For those who work at the intersection of art and science, or any other two distinct disciplines, when you're not at a DASER event, things can be a little quiet sometimes. By quiet, I mean lonely. (And then there are the odd looks those in the silos give you for standing in the rain between their buildings. Kidding. Sort of.) Being part of the wonderfully heartening gathering CPNAS and Leonardo convened was an antidote.
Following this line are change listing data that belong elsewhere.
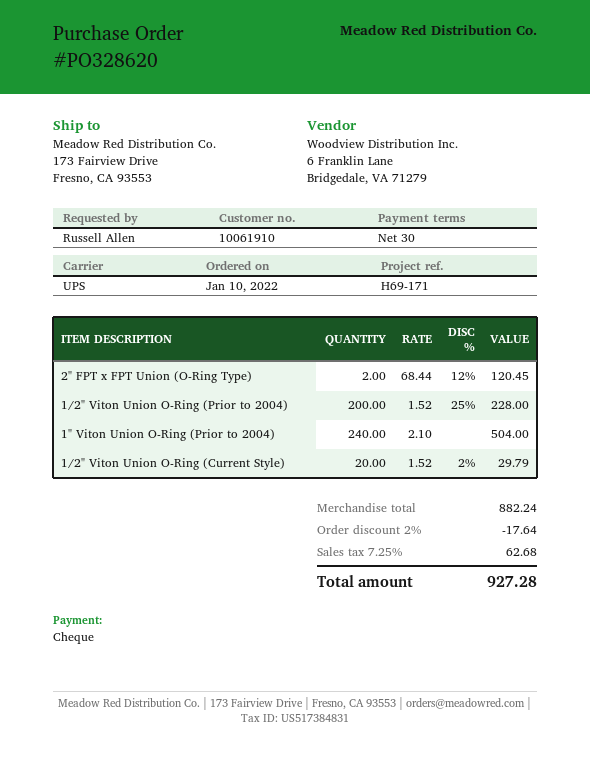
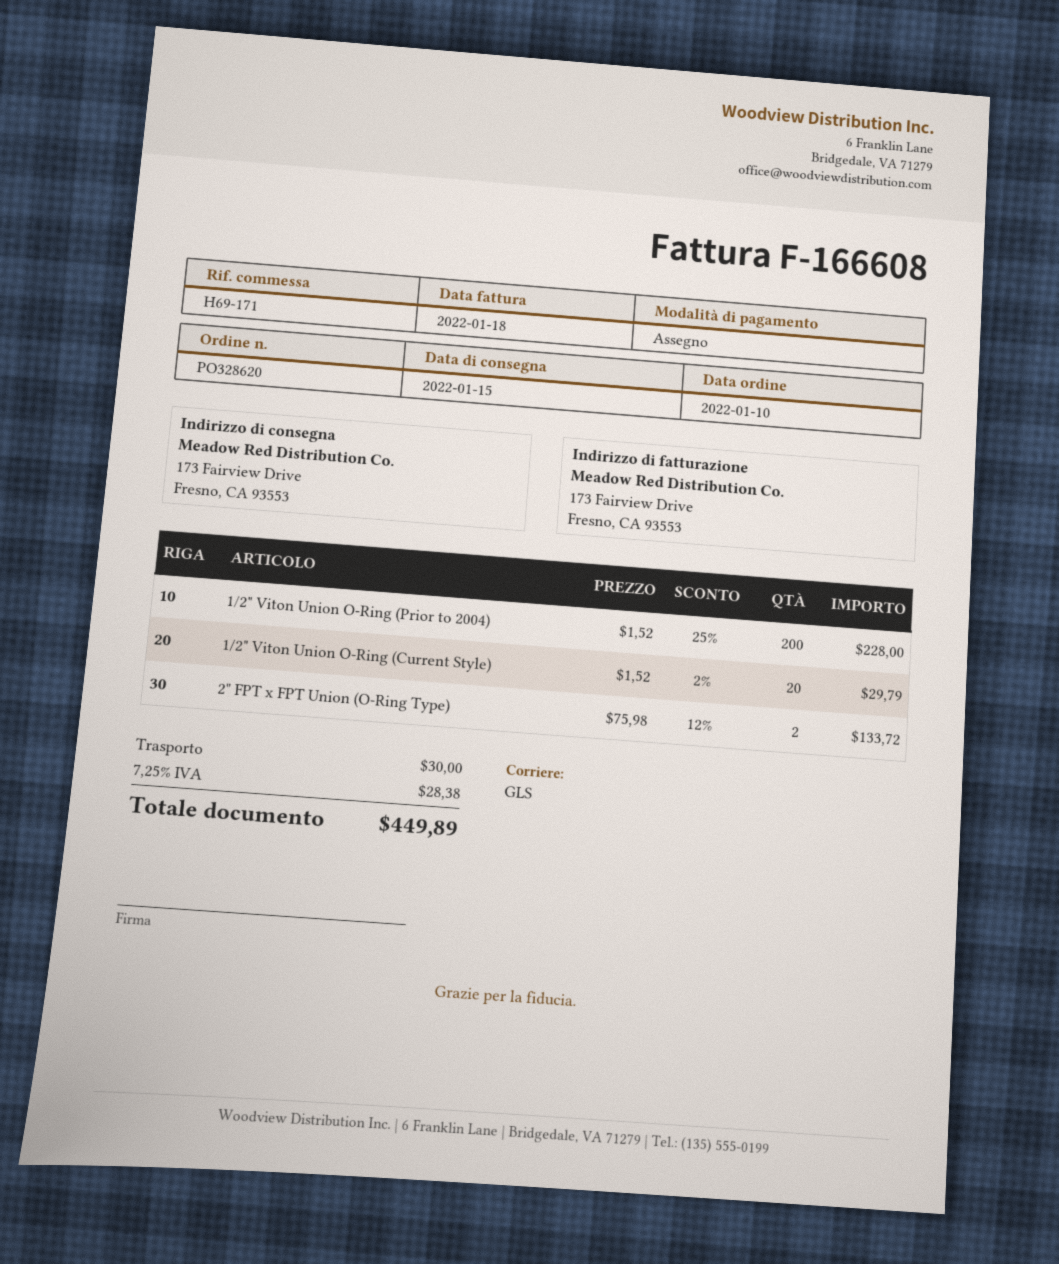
shipping method: UPS -> GLS
2" FPT x FPT Union (O-Ring Type): 2 x 68.44 - 12% = 120.45 -> 2 x 75.98 - 12% = 133.72
1" Viton Union O-Ring (Prior to 2004): 240 x 2.10 = 504.00 -> none
discount: 2% = 17.64 -> none
shipping: none -> 30.00
tax: 7.25% = 62.68 -> 7.25% = 28.38
total: 927.28 -> 449.89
The audience talks at the beginning were genius--both the speakers and J.D. for structuring the evening that way. It was great to meet my fellow panelists. (I'd heard Carol on the radio but never met her and really enjoyed her take on the Hubble work.) Hearing Thomas Skalak's thoughts about what works at UVA. Guna is always a wealth of wisdom on the art/science mission. I had lot's of great conversations afterward as well. Terrific catching up with Rick Welsh, and nice to hear about the project with UMBC, Hopkins and NAS. Great stuff from all. Looking forward to the next one.